Editeur : HC éditions

Si vous êtes un fidèle de ce blog, vous savez que j’affectionne particulièrement les écrits de Michel Moatti pour la profondeur psychologique de ses personnages et pour son talent à peindre une ambiance (souvent stressante). Ce ne fut donc pas une surprise de le voir aborder un huis-clos dans ce roman, ni de rendre un hommage appuyé et non dissimulé à la grande Agatha Christie.

Au large de Manhattan, à 18 km, une mystérieuse île se dresse dans le brouillard. Son nom vient de la forme des récifs au Nord, qui fait penser au museau d’un chien. Habitée à l’origine par des Indiens, elle bénéficie de légendes dont Odosh’a, une étrange divinité qui chante la nuit venue. Depuis le 17ème siècle, il est advenu de nombreux événements sur cette île, que personne ne connait. D’ailleurs, des membres de l’armée américaine gardent toujours ses rives, en interdisant l’accès et assurent la sécurité de la douzaine de résidents.

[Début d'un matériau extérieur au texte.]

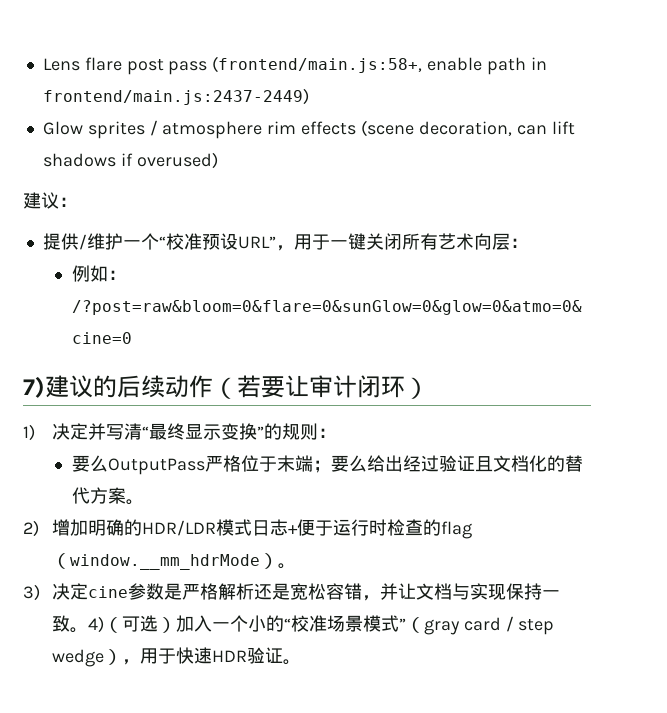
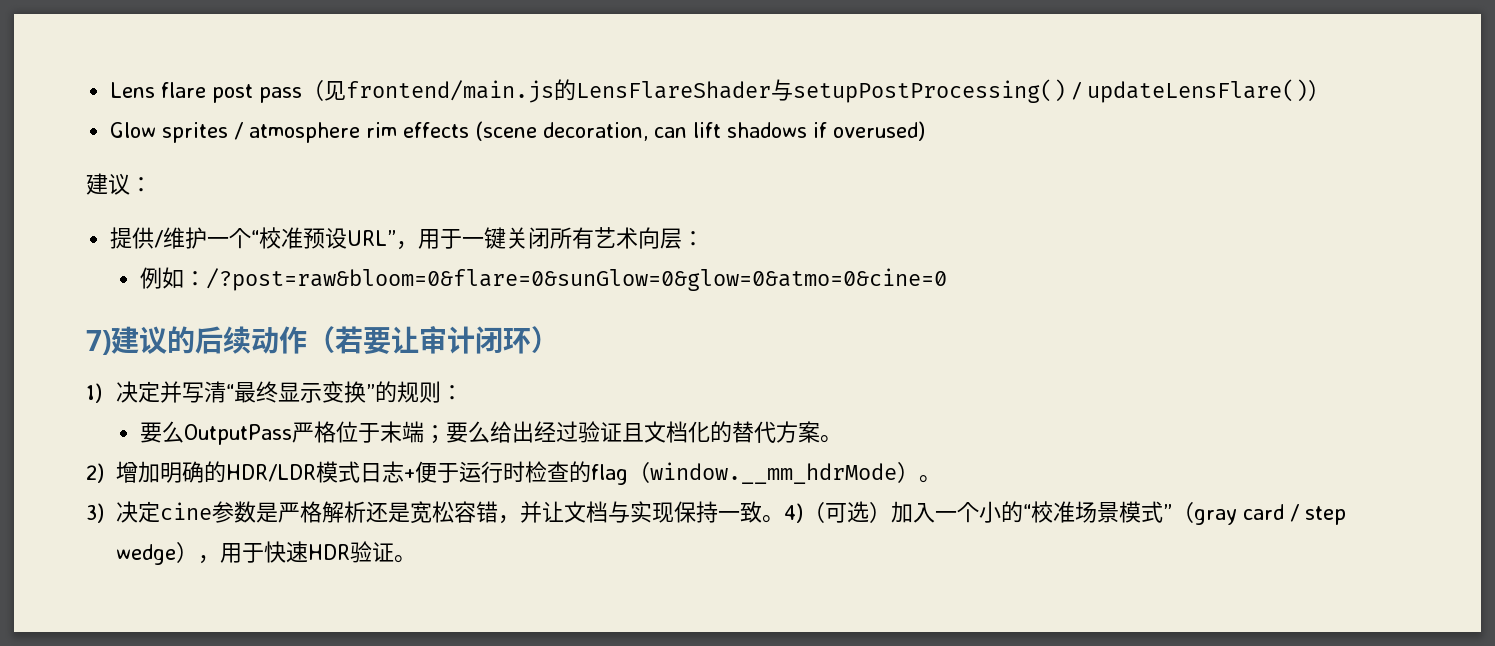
- Lens flare post pass (frontend/main.js:58+, enable path in frontend/main.js:2437-2449)
+ Lens flare post pass（见frontend/main.js的LensFlareShader与setupPostProcessing() / updateLensFlare()）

Lydia Schluback fait partie des anciens puisqu’elle est arrivée sur l’île très tôt. Passionnée de cuisine, elle est reconnue en tant que cordon bleu. Pendant qu’elle fait frire sa pâte, elle pense à la jeune Tania Greene qui a débarqué pour faire des photographies et qui doit bien s’ennuyer. Puis elle repense à sa nuit, au vent qui faisait penser à des chants ; peut-être s’est-elle laissée bercer par Odosh’a.

Du haut de sa chambre mansardée, Tania Greene contemple le rivage, les vagues et le temps menaçant. L’île lui parait vivante, présente comme un bonhomme de neige. Elle jette encore un coup d’œil à sa carte, aux installations militaires désaffectées, aux endroits potentiels où des milliers de gens ont été enterrés, car l’île a servi autrefois de fosse commune. Puis une idée folle traverse son esprit : et si elle se déguisait en bonhomme de neige ?

Jack Charnotta tient l’épicerie de l’île. En fait, il s’agit d’une sorte de réserve de produit en conserve pour les quelques habitants. Il est ravitaillé une fois par semaine par la navette fluviale, puisque les voyages quotidiens sont réservés aux étudiants Léo Warren et Nick Merryl, qui vont au lycée à New-York. Jack est seul autochtone à être né sur l’île ; il en connait donc tous les recoins, son histoire et ses secrets.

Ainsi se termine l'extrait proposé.